My newest creation is a beeping counter which uses the new 12F629 PIC.

[10/20/2006] A box with 3 AAA batteries, a PIC, a transistor and a pushbutton switch, which powers three red LEDs and resistors installed next to the setting circles of my old Celestron C8. The PIC sleeps most of the time. When the button is pushed, the LEDs gradually turn on, stay on for 10 seconds, then turn off. Since I happened to use a 12F675, one A/D input measures the voltage on the LED output relative to the power supply; since the drop across the transistor and the LEDs is constant, one can sense (just barely) whether the supply is in the 4.5 V range (alkalines) or 3.6 V (rechargeables). The LED brightness is controlled by varying the duty cycle, and adjusted to compensate for the different voltage. Code too trivial to post.

[11/15/2006] Being a time freak, I'm trying to make a good frequency reference based on the Rockwell/Navman/Connexant Jupiter 12 GPS board, along the lines of this project (and several variations that followed). The problem is that the GPS module does not have a simple indication of a lock on satellites. The only way to detect a 3D lock is to look for the NMEA message $GPGSA,A,3,... (or its binary equivalent, if there is one). That's what W1AUV implemented (see e.g. these documents), and I followed suit without the UART. A lowly 12F629 is listening to the 4800 baud NMEA serial stream and, using a variant of Nigel Goodwin's (?) serial receive routine, lights up a bi-color LED. Blinking red means no satellites, red means satellite(s) aquired, orange - 2D lock, green - 3D lock. I find the internal 4 MHz oscillator more than stable enough for slow speed serial communications.

[12/16/2006] Finally figured out (with help from Google and lots of people out there, e.g. Myke Predko) how to write to some 1x16 LCD displays I had lying around. Maybe this snippet will help you if you are also scratching your head. Note: 1x16 is pretty limiting; e.g. you can't display 20:17:42 12/16/2006 on it...

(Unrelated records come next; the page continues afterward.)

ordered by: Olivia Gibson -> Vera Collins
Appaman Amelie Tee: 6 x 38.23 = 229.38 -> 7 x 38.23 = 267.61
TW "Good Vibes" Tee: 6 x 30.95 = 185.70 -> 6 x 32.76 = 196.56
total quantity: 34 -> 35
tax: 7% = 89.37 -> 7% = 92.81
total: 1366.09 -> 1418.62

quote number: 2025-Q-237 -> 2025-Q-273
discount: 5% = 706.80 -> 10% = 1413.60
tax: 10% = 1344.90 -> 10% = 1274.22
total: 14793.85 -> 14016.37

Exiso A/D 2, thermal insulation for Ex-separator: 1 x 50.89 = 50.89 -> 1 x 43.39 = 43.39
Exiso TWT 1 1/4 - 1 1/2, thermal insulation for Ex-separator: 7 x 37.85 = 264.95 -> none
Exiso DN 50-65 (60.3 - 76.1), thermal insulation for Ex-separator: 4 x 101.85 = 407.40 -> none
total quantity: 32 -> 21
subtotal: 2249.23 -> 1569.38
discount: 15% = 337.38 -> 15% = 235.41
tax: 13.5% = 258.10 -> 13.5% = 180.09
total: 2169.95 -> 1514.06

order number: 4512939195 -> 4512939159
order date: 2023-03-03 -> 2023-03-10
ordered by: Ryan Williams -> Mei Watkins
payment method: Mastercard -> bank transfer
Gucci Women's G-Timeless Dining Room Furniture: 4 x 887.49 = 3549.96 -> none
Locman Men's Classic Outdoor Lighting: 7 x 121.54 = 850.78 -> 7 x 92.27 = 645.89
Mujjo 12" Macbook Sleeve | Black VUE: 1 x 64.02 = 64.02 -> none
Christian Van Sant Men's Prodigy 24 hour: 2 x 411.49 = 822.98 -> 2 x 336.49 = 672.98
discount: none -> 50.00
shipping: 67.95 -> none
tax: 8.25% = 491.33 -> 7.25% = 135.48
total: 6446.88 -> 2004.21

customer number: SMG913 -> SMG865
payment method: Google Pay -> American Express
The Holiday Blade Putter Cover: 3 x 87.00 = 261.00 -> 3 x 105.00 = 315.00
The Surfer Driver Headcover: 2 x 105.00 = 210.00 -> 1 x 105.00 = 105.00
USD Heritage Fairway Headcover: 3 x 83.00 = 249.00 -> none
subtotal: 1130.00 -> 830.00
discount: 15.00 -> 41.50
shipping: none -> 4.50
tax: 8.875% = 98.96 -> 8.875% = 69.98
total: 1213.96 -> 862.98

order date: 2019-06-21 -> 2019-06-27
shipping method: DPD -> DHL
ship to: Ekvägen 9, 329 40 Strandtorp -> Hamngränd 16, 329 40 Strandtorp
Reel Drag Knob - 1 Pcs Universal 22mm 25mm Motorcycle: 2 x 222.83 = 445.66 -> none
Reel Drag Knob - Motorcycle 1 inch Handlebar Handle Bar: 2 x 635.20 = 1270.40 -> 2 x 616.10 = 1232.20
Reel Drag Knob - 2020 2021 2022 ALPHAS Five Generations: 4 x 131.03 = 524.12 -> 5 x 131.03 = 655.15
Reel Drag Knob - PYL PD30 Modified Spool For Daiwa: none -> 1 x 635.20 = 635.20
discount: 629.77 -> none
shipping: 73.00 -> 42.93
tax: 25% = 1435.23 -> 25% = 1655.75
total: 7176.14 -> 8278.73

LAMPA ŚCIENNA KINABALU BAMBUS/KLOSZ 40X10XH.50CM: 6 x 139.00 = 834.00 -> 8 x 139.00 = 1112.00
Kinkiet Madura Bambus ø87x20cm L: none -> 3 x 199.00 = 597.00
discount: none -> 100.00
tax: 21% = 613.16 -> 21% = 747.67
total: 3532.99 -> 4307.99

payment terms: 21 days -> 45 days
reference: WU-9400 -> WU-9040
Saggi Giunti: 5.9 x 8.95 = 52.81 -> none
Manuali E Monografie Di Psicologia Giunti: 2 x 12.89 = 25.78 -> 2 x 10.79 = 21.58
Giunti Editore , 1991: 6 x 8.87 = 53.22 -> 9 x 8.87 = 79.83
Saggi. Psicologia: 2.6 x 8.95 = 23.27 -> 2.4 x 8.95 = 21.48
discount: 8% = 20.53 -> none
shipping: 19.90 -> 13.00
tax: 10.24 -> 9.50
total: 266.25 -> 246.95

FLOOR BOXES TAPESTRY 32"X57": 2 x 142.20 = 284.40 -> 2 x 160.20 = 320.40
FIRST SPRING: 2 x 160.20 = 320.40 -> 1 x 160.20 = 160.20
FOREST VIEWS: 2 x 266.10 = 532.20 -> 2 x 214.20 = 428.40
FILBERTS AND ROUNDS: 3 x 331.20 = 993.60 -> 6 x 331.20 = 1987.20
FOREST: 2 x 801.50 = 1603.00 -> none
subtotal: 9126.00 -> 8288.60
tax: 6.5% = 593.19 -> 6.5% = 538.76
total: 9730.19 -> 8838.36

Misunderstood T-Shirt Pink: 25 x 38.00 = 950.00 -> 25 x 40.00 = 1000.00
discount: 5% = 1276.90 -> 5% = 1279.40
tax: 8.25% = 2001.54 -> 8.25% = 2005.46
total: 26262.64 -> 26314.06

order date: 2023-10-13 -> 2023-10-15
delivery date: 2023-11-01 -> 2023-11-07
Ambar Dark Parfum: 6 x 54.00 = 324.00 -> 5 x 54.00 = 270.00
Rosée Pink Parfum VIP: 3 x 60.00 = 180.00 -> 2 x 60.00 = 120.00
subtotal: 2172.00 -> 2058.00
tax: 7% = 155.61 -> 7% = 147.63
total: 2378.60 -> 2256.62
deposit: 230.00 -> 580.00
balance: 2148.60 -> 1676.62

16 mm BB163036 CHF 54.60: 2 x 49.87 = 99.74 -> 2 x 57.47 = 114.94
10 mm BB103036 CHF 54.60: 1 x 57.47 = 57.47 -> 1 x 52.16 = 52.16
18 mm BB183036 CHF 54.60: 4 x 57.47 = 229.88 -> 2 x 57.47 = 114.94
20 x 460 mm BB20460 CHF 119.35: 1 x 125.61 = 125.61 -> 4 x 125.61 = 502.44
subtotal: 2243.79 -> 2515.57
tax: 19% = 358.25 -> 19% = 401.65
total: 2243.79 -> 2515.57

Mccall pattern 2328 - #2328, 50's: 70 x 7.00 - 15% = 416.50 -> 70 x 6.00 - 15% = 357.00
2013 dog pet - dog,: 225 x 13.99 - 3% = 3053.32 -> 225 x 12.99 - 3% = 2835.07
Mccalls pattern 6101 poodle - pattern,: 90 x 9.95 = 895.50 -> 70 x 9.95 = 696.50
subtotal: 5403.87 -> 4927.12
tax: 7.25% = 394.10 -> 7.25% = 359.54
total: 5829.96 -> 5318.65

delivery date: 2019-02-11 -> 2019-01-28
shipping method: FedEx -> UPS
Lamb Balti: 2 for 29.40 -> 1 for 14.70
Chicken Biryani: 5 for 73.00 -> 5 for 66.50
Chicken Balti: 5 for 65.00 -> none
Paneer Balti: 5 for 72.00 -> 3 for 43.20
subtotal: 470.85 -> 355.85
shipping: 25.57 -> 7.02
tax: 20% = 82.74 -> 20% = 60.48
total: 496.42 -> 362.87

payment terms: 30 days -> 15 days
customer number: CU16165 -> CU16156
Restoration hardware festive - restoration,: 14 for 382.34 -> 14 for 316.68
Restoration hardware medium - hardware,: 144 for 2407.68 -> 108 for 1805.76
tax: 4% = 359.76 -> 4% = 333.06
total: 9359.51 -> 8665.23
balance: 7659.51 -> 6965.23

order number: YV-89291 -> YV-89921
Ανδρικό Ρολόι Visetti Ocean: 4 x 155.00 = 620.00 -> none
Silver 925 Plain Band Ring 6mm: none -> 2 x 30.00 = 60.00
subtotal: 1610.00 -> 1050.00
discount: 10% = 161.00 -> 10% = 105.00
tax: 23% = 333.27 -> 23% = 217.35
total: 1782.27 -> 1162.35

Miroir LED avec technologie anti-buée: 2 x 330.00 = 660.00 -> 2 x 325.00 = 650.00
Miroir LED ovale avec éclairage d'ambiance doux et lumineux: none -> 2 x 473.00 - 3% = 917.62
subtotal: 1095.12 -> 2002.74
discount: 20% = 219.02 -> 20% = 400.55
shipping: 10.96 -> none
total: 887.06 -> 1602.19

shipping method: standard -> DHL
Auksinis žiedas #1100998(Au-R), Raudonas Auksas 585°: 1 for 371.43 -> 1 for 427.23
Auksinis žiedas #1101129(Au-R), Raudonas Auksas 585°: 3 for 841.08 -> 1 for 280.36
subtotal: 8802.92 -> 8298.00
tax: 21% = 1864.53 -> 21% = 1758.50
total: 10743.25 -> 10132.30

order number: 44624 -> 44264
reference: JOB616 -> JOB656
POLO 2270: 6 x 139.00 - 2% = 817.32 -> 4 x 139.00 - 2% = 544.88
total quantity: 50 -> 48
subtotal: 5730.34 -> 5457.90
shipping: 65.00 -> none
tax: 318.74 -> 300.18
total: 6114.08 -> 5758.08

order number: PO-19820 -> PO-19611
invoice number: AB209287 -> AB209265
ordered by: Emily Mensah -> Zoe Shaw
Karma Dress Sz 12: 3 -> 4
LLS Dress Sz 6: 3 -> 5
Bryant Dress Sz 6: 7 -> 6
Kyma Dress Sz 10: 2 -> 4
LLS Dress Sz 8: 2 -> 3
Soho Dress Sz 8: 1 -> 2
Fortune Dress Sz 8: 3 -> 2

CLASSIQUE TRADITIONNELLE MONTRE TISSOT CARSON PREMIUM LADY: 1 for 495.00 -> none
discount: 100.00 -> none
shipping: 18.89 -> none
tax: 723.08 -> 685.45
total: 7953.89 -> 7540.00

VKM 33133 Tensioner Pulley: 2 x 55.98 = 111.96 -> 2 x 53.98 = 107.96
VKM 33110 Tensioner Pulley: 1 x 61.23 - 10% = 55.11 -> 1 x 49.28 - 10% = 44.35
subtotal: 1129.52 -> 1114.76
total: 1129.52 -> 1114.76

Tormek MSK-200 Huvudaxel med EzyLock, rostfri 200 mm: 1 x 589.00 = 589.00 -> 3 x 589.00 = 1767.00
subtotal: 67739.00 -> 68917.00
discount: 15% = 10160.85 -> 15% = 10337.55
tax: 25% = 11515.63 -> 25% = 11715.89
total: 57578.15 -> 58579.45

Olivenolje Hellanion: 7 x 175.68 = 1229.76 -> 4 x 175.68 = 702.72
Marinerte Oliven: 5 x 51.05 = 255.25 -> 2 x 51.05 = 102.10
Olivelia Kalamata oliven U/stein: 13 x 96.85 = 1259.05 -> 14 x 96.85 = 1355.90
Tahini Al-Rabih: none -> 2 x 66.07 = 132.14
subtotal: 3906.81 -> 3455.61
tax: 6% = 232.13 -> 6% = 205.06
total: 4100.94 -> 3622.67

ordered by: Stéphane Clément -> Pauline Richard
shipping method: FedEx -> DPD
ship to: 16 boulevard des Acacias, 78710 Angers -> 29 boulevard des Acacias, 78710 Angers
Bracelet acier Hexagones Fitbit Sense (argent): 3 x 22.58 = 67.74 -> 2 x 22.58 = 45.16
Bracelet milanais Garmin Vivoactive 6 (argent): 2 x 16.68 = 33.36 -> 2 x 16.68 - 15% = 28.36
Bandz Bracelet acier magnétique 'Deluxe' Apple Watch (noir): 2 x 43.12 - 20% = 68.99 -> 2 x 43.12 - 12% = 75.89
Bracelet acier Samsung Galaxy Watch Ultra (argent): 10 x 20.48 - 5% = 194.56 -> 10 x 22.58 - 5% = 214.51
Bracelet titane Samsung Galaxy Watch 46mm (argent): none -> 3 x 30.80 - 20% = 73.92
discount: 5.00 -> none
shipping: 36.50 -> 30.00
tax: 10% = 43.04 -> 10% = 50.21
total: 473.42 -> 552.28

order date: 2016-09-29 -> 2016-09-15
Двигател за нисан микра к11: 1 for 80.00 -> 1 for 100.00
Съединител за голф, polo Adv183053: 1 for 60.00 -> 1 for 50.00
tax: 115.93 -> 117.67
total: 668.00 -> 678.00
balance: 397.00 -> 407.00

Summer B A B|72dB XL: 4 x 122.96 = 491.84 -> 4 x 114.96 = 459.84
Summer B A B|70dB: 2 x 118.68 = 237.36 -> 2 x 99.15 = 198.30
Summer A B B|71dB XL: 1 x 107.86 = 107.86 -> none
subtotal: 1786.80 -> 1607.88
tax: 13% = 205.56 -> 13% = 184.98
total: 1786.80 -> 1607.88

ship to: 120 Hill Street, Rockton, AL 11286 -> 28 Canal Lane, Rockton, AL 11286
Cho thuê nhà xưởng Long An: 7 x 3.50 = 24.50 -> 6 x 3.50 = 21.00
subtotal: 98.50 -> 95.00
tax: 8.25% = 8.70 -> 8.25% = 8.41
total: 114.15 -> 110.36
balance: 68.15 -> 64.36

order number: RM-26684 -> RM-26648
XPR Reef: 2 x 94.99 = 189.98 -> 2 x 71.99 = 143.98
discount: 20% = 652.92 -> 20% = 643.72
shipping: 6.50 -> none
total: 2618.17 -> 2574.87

[1/7/2007] Many people, myself included, have a tough time keeping track of time when they talk on HF radio, and they are supposed to give their callsign every 10 minutes. It isn't as much of a problem on local FM repeaters, because the habit is to ID every one or two "go-arounds". I found a perfect fridge notes clip at a dollar store (five for a dollar) that is easy to rig as a 10 minute timer. A stroke of genius was to use the metal spring as a negative rail, connecting the battery minus with the circuitry on the top half ;-) Here's another picture.

To keep the battery going for as long as possible, I used the internal oscillator (not very precise) and the watchdog timer (even less precise). It's a bit of a challenge to keep all branches of the code equally long. The gizmo blinks once every ten seconds to tell you it's alive, and twice every minute. After 8 minutes is blinks three times every ten seconds, and after 9 minutes it's three times every five seconds to grab your attention. When 13 minutes have elapsed, it goes to sleep, until you press the reset button again. The blinks of the LED are actually composed of very short pulses lasting about 0.3 sec total. With pulses of roughly 40% duty cycle and a 47 ohm current limiting resistor the LED is quite bright even off of a 3V button cell.

Sources

Microchip's Web page has a lot of hard information, application notes and code examples. But if you are getting started, David Tait's excellent collection is the place to visit (sadly, it is no longer being updated).